Коллекция Ольги Хорошиловой
Сергей Михайлович дорожил этими документами, связанными одновременно с двумя ему близкими эпохами: пушкинским временем и эрой Дягилева. Мечтал, что письма займут достойное место в собрании Пушкинского дома. Он верил в успех сделки с советскими властями. Но потерпел фиаско. Плисецкая, как бы хорошо ни относилась к нему, не сумела пробить бюрократическую стену Большого. И позже, когда худруком театра стал Юрий Григорович, Лифарю в гастролях было решительно и резко отказано, даже несмотря на заманчивое предложение подарить Советскому Союзу письма Пушкина. Возможно, если бы наши власти и Григорович тогда согласились, пушкинские автографы и вся огромная богатейшая коллекция и архив Лифаря оказались бы в России, а не на аукционах.
Лифарь проиграл. Но все же доставил удовольствие Шанель, которая осталась под большим впечатлением от русской примы, хотя старалась этого не показывать. А Плисецкая была невероятно тронута королевским подарком — эффектным шелковым геометрическим костюмом. Она очень полюбила его и надевала лишь по торжественным случаям. Много позже Майя Михайловна передала «мундирчик» и сарафан историку моды Александру Васильеву, который щедро демонстрирует их на выставках по всему миру.
В тот первый визит в Париж Плисецкая побывала не только в доме высокой моды. По совету всезнающей Эльзы Триоле она отправилась в отдаленную северо-восточную часть города, на бульвар Рошешуар, в магазин Tati.
Магазин Tati. Рядом с названием размещен слоган, придуманный Жюлем Уаки: Les plus bas prix («Самые низкие цены»)
Теперь сюда опасно приходить даже днем: здесь бродят неприветливые смуглые парни, жарят каштаны, варят какое-то зелье, танцуют и дерутся до крови. Но тогда, в элегантное послевоенное время, здесь в округе жили безденежные студенты, осанистые рабочие, неприметные учительницы начальных классов, сиреневые старушки, вполне еще вежливые мигранты, в общем, простой парижский люд, любивший мещанский комфорт, но не имевший больших средств.

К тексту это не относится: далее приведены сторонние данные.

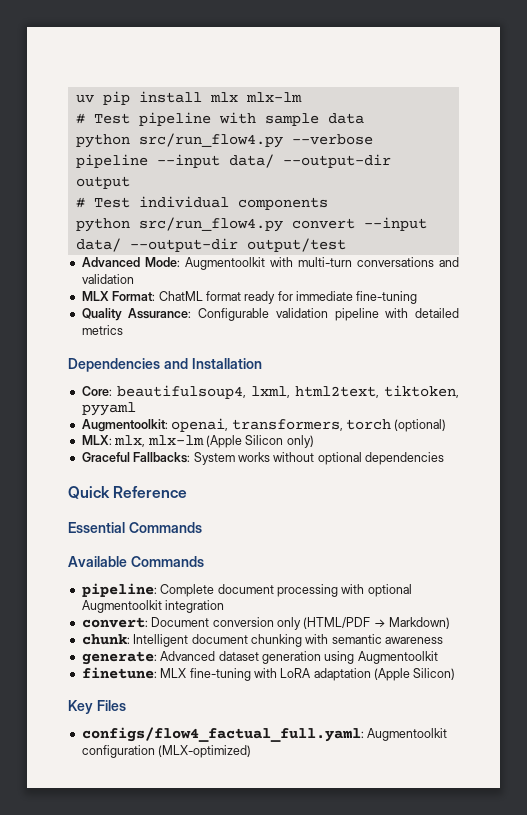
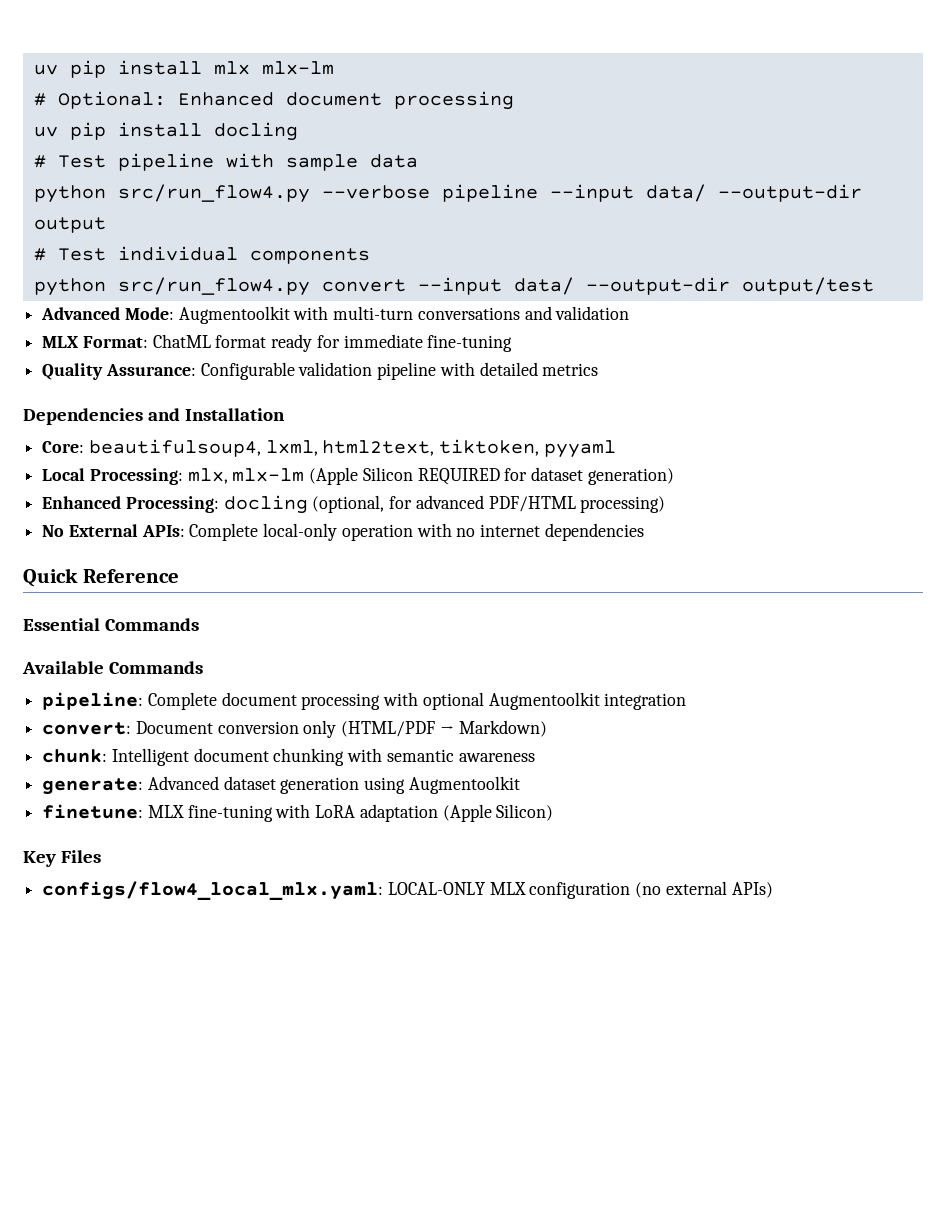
+ # Optional: Enhanced document processing
+ uv pip install docling
- Augmentoolkit: openai, transformers, torch (optional)
- MLX: mlx, mlx-lm (Apple Silicon only)
- Graceful Fallbacks: System works without optional dependencies
+ Local Processing: mlx, mlx-lm (Apple Silicon REQUIRED for dataset generation)
+ Enhanced Processing: docling (optional, for advanced PDF/HTML processing)
+ No External APIs: Complete local-only operation with no internet dependencies
- configs/flow4_factual_full.yaml: Augmentoolkit configuration (MLX-optimized)
+ configs/flow4_local_mlx.yaml: LOCAL-ONLY MLX configuration (no external APIs)

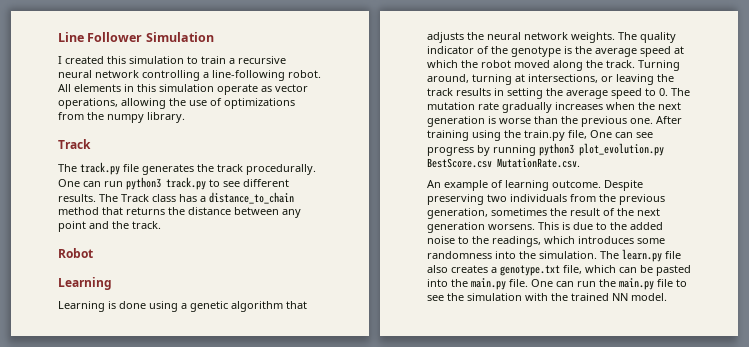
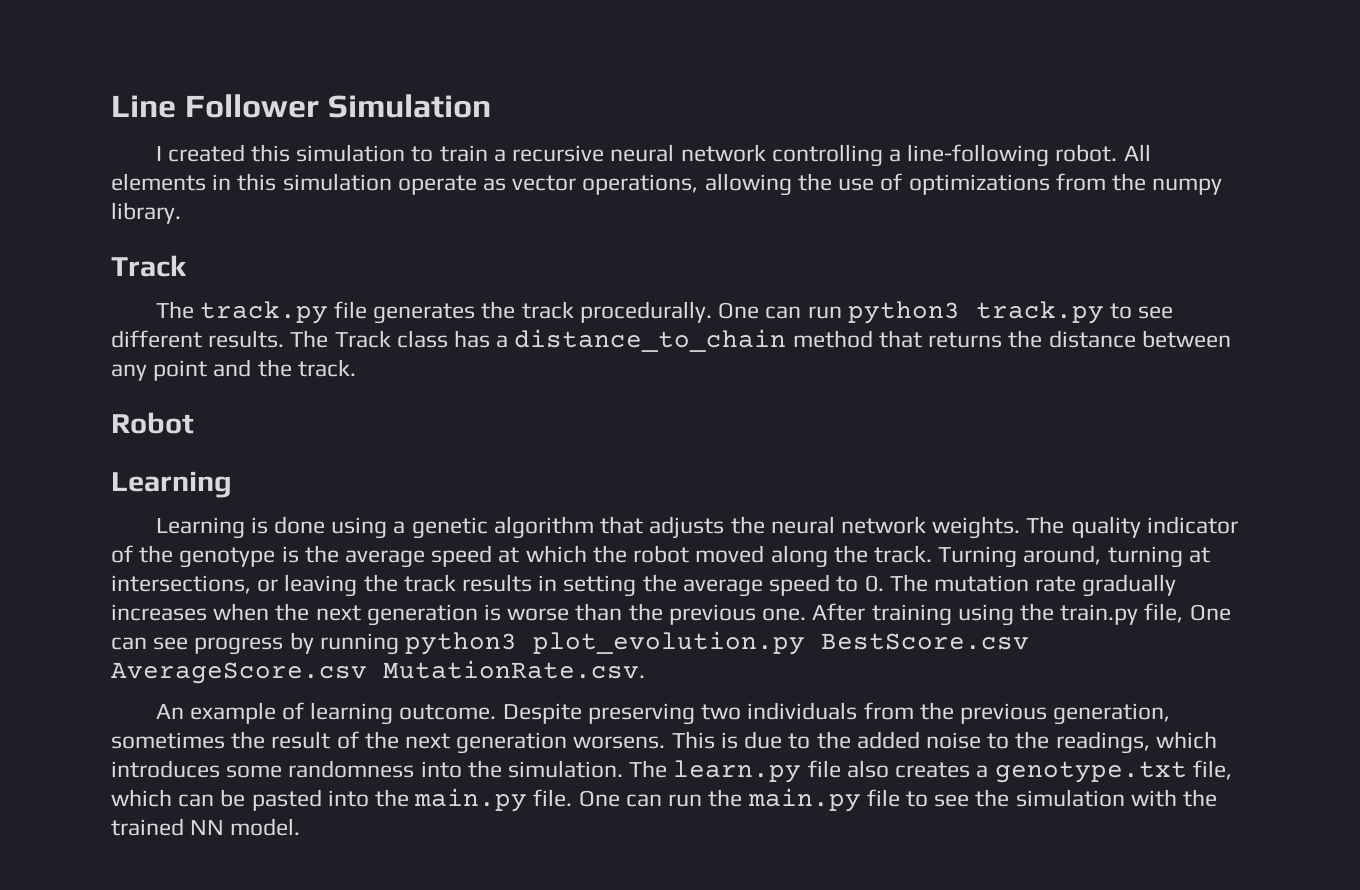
- After training using the train.py file, One can see progress by running python3 plot_evolution.py BestScore.csv MutationRate.csv.
+ After training using the train.py file, One can see progress by running python3 plot_evolution.py BestScore.csv AverageScore.csv MutationRate.csv.

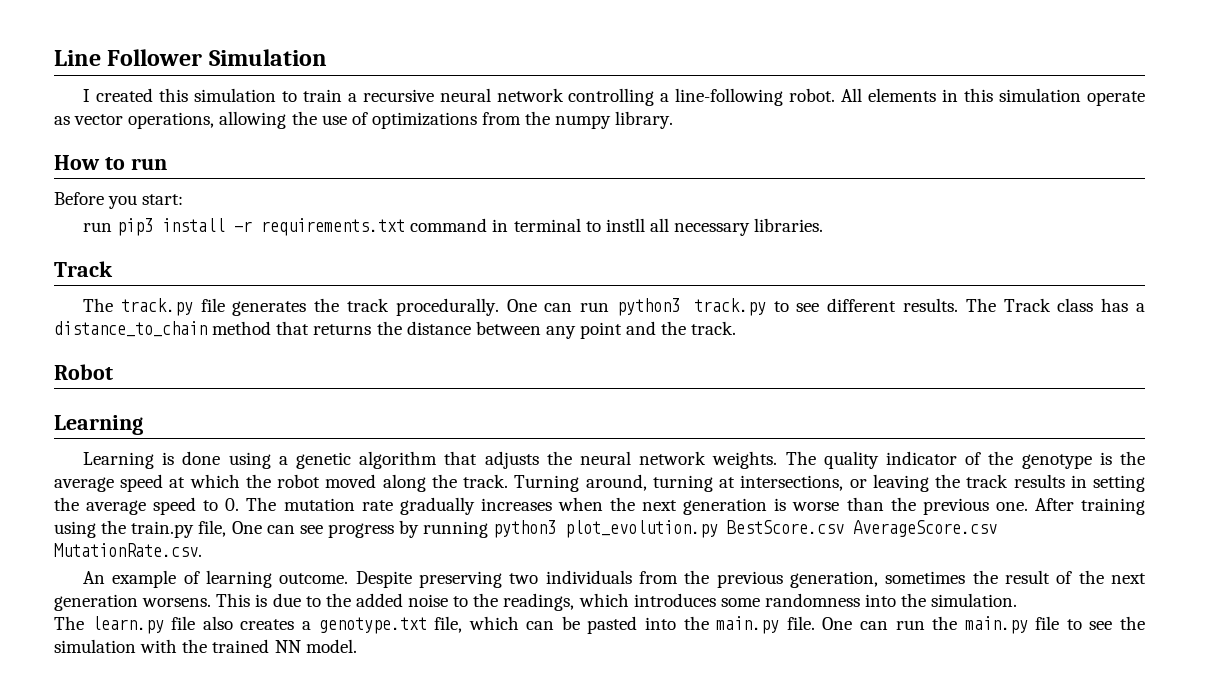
+ How to run
+ Before you start:
+ run pip3 install -r requirements.txt command in terminal to instll all necessary libraries.
- This is due to the added noise to the readings, which introduces some randomness into the simulation. The learn.py file also creates a genotype.txt file, which can be pasted into the main.py file.
+ This is due to the added noise to the readings, which introduces some randomness into the simulation.
+ The learn.py file also creates a genotype.txt file, which can be pasted into the main.py file.

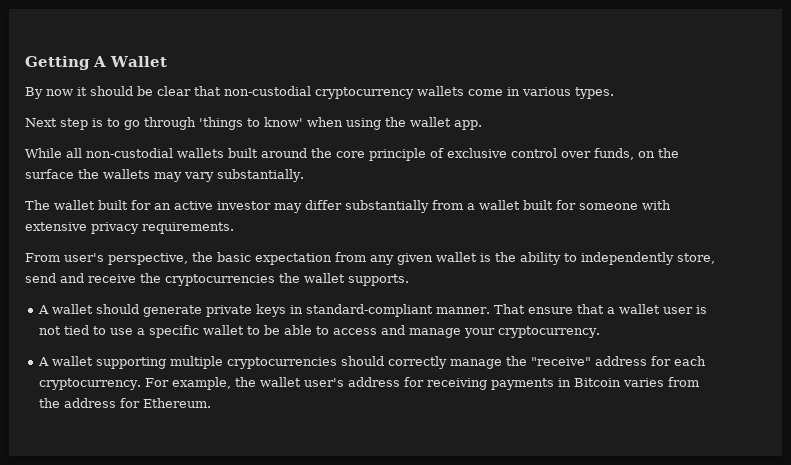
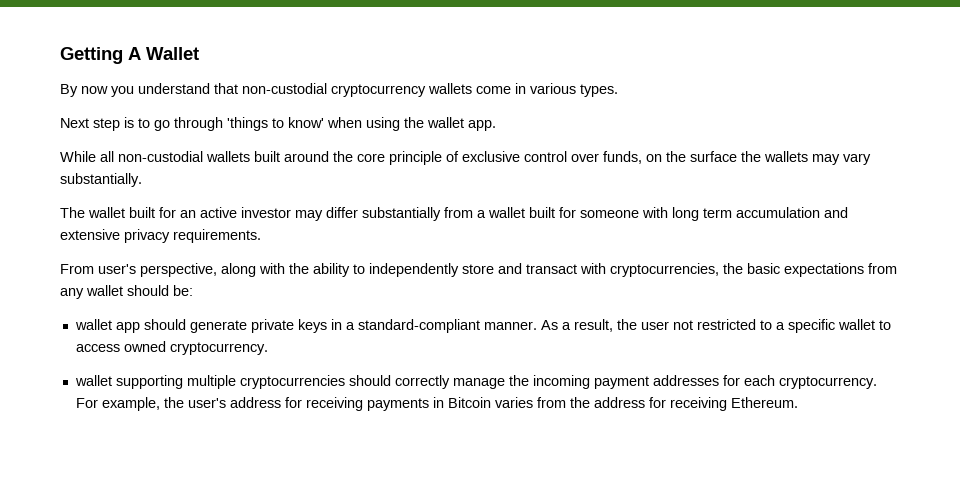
- By now it should be clear that non-custodial cryptocurrency wallets come in various types.
+ By now you understand that non-custodial cryptocurrency wallets come in various types.
- The wallet built for an active investor may differ substantially from a wallet built for someone with extensive privacy requirements.
+ The wallet built for an active investor may differ substantially from a wallet built for someone with long term accumulation and extensive privacy requirements.
- From user's perspective, the basic expectation from any given wallet is the ability to independently store, send and receive the cryptocurrencies the wallet supports.
- A wallet should generate private keys in standard-compliant manner.
+ From user's perspective, along with the ability to independently store and transact with cryptocurrencies, the basic expectations from any wallet should be:
+ wallet app should generate private keys in a standard-compliant manner.
- That ensure that a wallet user is not tied to use a specific wallet to be able to access and manage your cryptocurrency.
+ As a result, the user not restricted to a specific wallet to access owned cryptocurrency.
- A wallet supporting multiple cryptocurrencies should correctly manage the "receive" address for each cryptocurrency.
+ wallet supporting multiple cryptocurrencies should correctly manage the incoming payment addresses for each cryptocurrency.
- For example, the wallet user's address for receiving payments in Bitcoin varies from the address for Ethereum.
+ For example, the user's address for receiving payments in Bitcoin varies from the address for receiving Ethereum.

Именно для них предприниматель Жюль Уаки открыл на бульваре Рошешуар в 1948 году свой первый Tati, дешевейший магазин самообслуживания. И придумал броский слоган: «Самые низкие цены!» Это была чистая правда. Одежда, обувь, бытовые вещицы стоили сущие сантимы. Качество, конечно, было низким, но разве это помеха? Изголодавшиеся по уюту и нормальной одежде работяги выстаивали часы в очередях, чтобы оказаться в потребительском раю, вернее, в тотальном хаосе: здесь все шумело, все кричало, здесь вещи буквально висели в воздухе вместе с проклятьями тех, кого толкали и отпихивали от прилавков. Именно здесь начиналась история послевоенного французского масс-маркета.
Тогда Tati был магазином, в котором плакали русские. Не от длинных очередей и проклятий, а от его капиталистического совершенства. Ведь в сравнении с советской грубой допотопной одеждой эти блузки, брючки, свитерки и сандалии всех оттенков, форм и почти всех размеров казались элегантными, легкими, модными. Цены даже по советским меркам были доступными. Потому сюда приходили счастливые «выездные» русские, теряли коммунистическое самообладание, покупали горы и выплакивали море.
Плисецкая не плакала. Но тогда, в первый свой поход в потребительский рай, накупила подарков всей семье и друзьям. И потом, когда бывала в Париже, заглядывала в Tati за нужными вещицами «по самым низким ценам».